> WORK ORDER
Please count the lines in the data below that hold "area" and answer with the number by itself.

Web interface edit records
-----

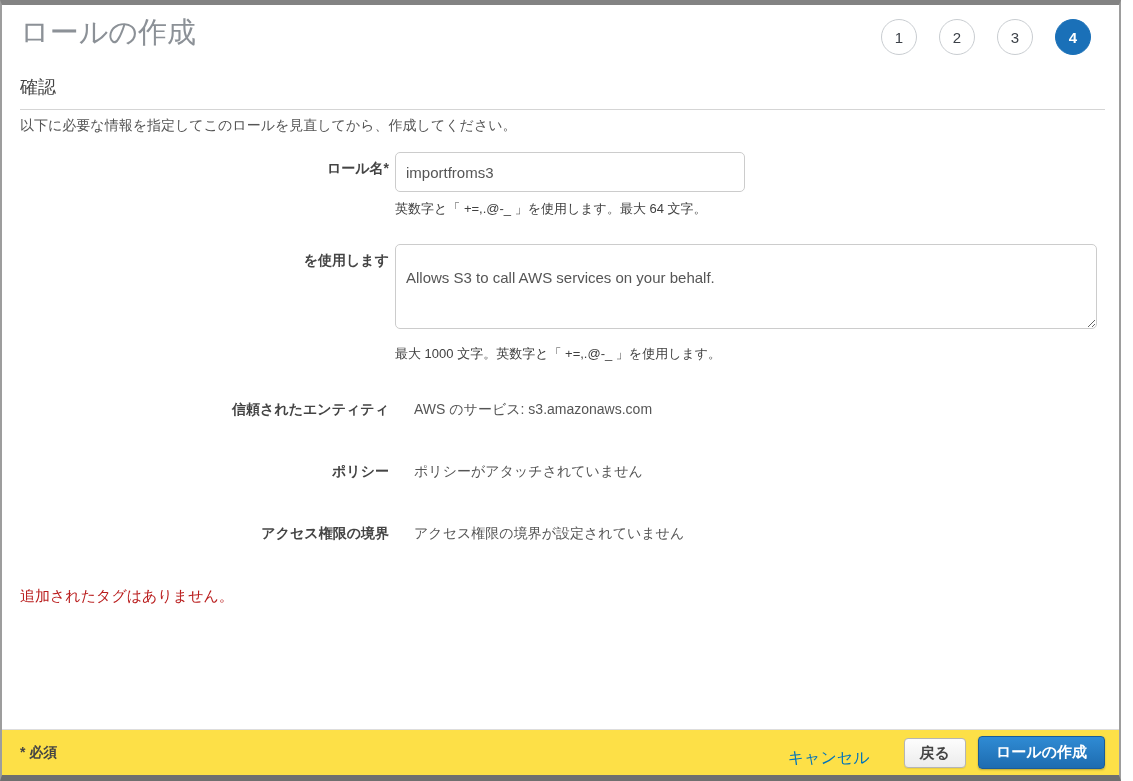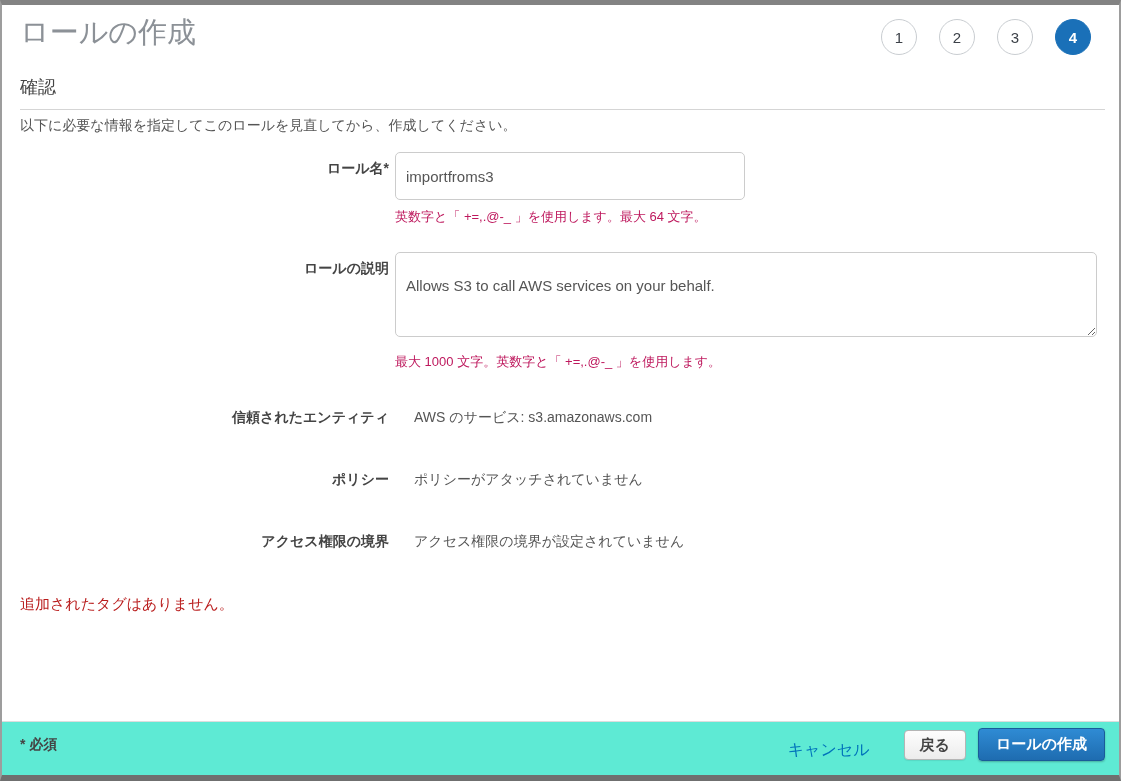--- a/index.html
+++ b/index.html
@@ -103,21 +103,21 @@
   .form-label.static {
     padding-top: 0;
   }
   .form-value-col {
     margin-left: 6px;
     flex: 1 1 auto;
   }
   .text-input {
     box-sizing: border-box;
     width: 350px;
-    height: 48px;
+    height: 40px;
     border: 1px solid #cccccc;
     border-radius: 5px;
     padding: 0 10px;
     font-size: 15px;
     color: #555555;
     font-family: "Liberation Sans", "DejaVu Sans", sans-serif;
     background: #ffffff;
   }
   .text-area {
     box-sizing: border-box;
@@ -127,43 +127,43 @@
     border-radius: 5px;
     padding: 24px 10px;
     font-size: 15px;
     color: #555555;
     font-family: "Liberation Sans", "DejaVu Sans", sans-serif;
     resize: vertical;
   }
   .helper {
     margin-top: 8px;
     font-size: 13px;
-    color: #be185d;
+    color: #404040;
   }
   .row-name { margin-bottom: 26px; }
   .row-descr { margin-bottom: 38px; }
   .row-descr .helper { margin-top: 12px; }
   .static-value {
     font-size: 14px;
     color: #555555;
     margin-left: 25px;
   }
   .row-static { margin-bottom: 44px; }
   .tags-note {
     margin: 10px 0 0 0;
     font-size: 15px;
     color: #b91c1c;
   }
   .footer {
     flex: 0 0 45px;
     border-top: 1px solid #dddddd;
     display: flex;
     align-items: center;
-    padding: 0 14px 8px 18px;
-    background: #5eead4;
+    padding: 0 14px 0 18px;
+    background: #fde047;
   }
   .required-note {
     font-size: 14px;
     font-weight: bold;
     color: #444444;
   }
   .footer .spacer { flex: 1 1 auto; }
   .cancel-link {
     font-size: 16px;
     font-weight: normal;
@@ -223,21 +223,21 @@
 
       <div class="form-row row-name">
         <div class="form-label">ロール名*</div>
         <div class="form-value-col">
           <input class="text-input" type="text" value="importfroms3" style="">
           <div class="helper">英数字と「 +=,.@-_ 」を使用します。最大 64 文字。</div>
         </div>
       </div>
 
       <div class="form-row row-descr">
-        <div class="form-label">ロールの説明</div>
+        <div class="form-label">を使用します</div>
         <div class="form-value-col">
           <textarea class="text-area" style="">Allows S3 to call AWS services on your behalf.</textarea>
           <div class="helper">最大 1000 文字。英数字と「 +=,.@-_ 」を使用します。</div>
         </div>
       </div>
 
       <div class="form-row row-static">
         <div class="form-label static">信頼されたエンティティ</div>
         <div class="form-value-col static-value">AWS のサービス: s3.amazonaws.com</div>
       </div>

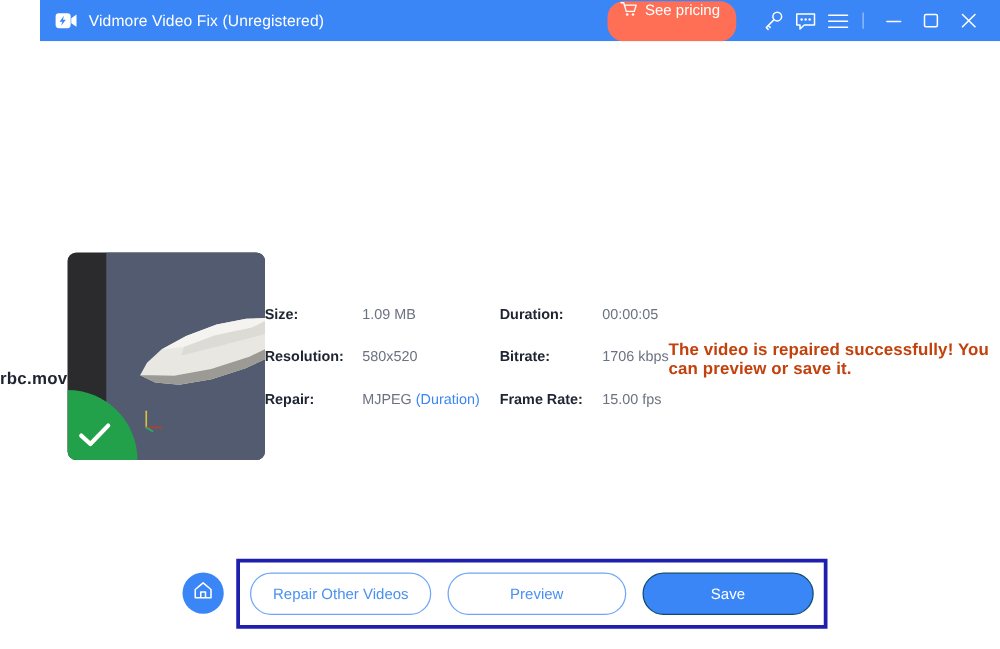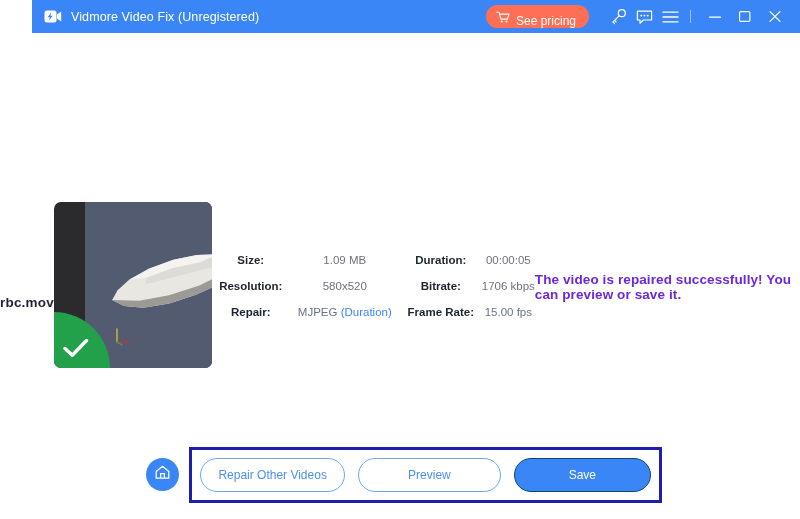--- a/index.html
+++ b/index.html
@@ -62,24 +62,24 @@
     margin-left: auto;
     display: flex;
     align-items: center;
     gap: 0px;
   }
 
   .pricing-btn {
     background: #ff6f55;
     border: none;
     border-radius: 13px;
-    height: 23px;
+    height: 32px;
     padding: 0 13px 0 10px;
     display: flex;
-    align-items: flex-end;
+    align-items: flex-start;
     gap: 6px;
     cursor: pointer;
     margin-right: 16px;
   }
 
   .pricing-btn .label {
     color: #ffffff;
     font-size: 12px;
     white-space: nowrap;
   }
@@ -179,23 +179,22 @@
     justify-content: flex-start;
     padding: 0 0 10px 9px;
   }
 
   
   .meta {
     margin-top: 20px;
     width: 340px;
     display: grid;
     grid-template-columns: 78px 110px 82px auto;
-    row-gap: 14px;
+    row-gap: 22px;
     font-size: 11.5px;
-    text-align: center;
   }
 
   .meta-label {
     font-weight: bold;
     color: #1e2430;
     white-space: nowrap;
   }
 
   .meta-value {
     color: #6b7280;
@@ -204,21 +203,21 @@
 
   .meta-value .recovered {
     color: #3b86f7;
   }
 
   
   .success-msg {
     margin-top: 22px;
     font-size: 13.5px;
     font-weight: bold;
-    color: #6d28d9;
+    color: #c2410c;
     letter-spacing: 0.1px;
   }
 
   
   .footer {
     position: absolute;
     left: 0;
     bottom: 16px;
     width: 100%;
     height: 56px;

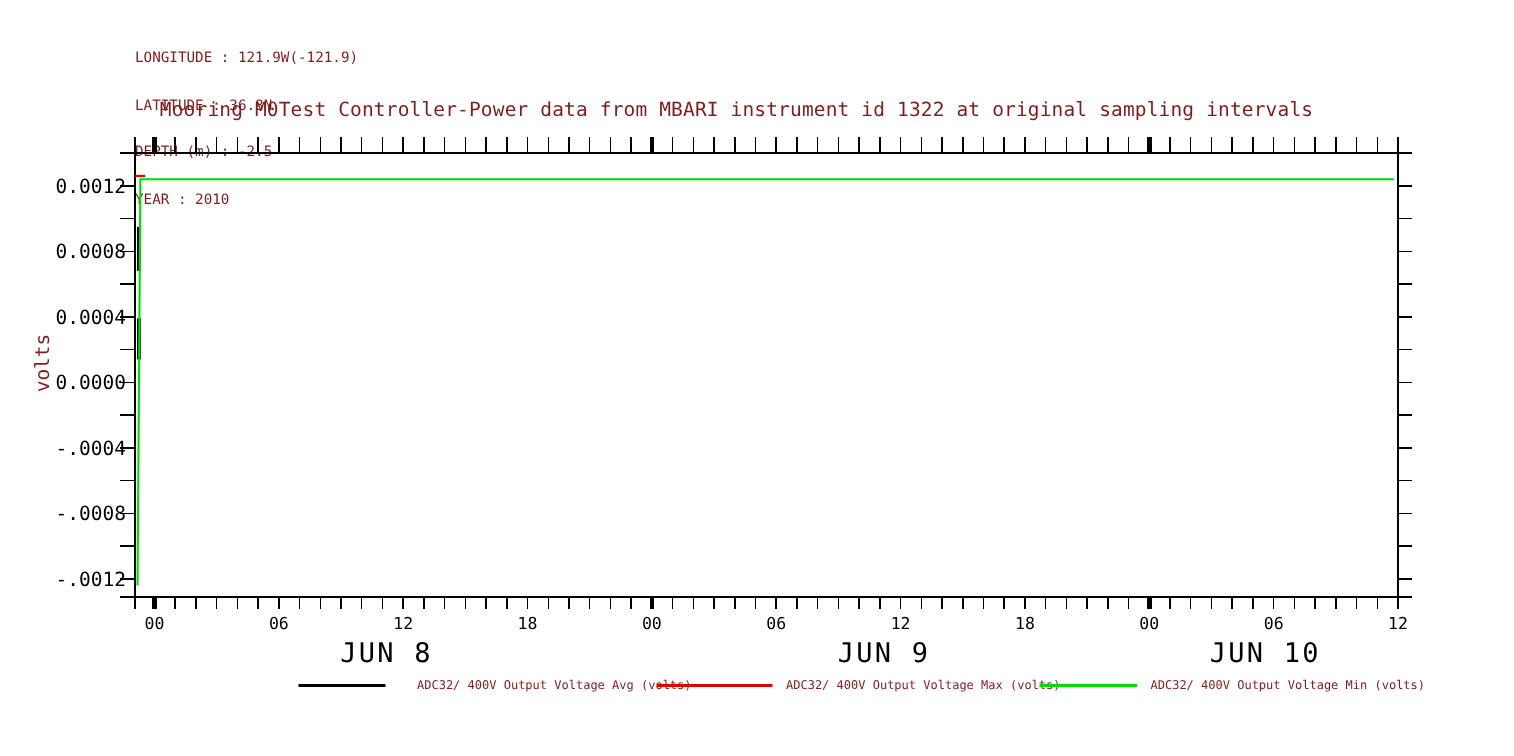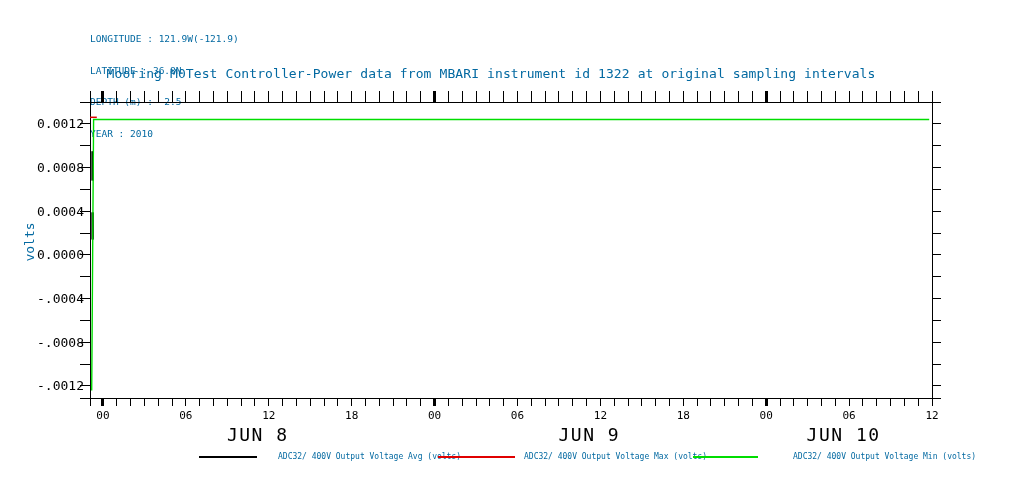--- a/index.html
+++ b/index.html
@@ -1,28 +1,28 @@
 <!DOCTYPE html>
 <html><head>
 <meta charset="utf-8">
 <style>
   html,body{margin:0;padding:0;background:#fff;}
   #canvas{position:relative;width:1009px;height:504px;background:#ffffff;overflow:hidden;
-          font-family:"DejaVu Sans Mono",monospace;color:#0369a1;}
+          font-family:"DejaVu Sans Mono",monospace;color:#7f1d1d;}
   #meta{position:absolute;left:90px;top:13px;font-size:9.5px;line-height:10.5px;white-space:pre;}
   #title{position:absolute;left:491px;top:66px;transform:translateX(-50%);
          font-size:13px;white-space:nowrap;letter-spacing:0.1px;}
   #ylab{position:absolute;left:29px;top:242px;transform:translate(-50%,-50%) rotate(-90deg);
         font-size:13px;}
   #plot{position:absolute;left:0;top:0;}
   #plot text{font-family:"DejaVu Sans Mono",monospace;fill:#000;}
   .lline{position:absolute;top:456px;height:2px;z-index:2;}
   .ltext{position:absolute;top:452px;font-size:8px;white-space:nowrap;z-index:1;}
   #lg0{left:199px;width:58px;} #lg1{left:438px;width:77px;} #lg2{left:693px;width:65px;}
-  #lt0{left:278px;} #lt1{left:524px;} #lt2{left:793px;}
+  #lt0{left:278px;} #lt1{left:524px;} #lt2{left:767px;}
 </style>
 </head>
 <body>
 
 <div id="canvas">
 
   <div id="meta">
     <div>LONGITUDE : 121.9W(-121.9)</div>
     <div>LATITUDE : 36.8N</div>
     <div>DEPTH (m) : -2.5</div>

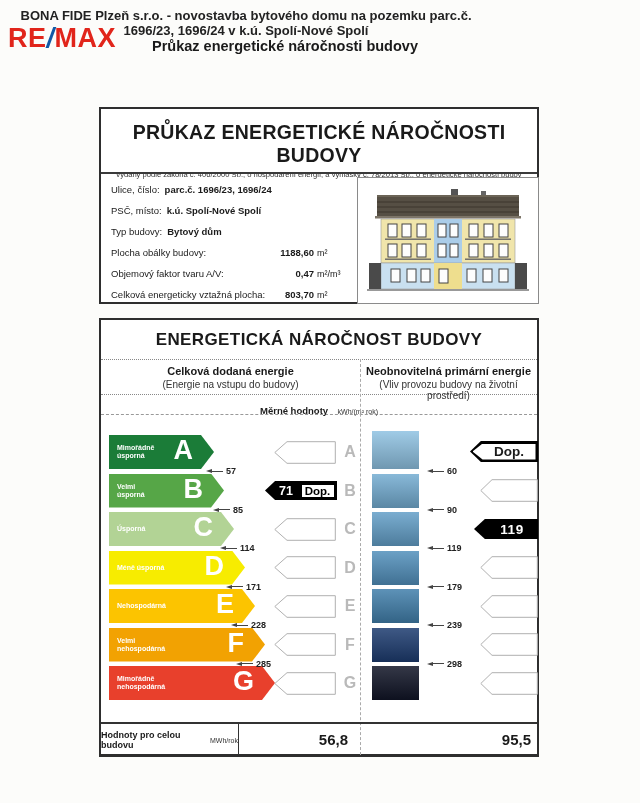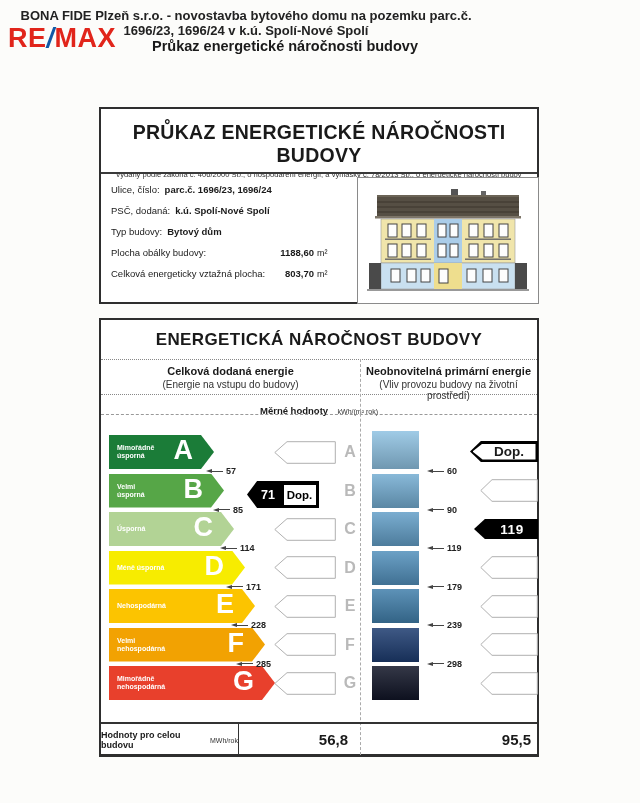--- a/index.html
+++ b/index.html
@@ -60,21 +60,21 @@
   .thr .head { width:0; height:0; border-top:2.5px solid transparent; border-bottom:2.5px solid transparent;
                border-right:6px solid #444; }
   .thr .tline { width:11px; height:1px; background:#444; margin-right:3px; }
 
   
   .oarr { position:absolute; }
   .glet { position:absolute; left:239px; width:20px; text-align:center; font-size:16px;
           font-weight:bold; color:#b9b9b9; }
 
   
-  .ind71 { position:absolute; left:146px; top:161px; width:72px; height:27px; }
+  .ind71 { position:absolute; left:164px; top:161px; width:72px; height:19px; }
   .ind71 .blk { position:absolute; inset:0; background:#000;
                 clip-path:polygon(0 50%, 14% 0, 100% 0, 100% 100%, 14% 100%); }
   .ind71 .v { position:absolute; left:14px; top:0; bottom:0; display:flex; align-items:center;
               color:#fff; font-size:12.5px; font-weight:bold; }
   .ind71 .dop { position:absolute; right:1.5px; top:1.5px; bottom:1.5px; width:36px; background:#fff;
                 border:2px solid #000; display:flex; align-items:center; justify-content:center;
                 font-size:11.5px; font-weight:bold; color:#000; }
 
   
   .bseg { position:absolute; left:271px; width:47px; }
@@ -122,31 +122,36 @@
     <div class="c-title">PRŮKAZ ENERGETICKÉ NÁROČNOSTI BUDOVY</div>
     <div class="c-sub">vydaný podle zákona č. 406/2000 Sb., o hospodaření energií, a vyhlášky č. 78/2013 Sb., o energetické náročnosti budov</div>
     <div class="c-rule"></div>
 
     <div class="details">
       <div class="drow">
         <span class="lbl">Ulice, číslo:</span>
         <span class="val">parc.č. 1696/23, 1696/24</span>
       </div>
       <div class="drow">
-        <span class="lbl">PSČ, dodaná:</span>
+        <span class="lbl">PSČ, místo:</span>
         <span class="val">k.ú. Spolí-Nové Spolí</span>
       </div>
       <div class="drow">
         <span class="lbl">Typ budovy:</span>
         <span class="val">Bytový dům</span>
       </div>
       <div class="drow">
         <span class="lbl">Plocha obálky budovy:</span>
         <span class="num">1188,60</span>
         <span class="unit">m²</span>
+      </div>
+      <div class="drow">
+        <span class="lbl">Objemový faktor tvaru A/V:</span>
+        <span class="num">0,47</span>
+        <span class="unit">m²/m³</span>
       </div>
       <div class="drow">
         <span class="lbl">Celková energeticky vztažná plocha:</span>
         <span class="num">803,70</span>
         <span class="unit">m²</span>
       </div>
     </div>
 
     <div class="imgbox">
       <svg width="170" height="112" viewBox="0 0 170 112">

-----

> THE ANSWER
2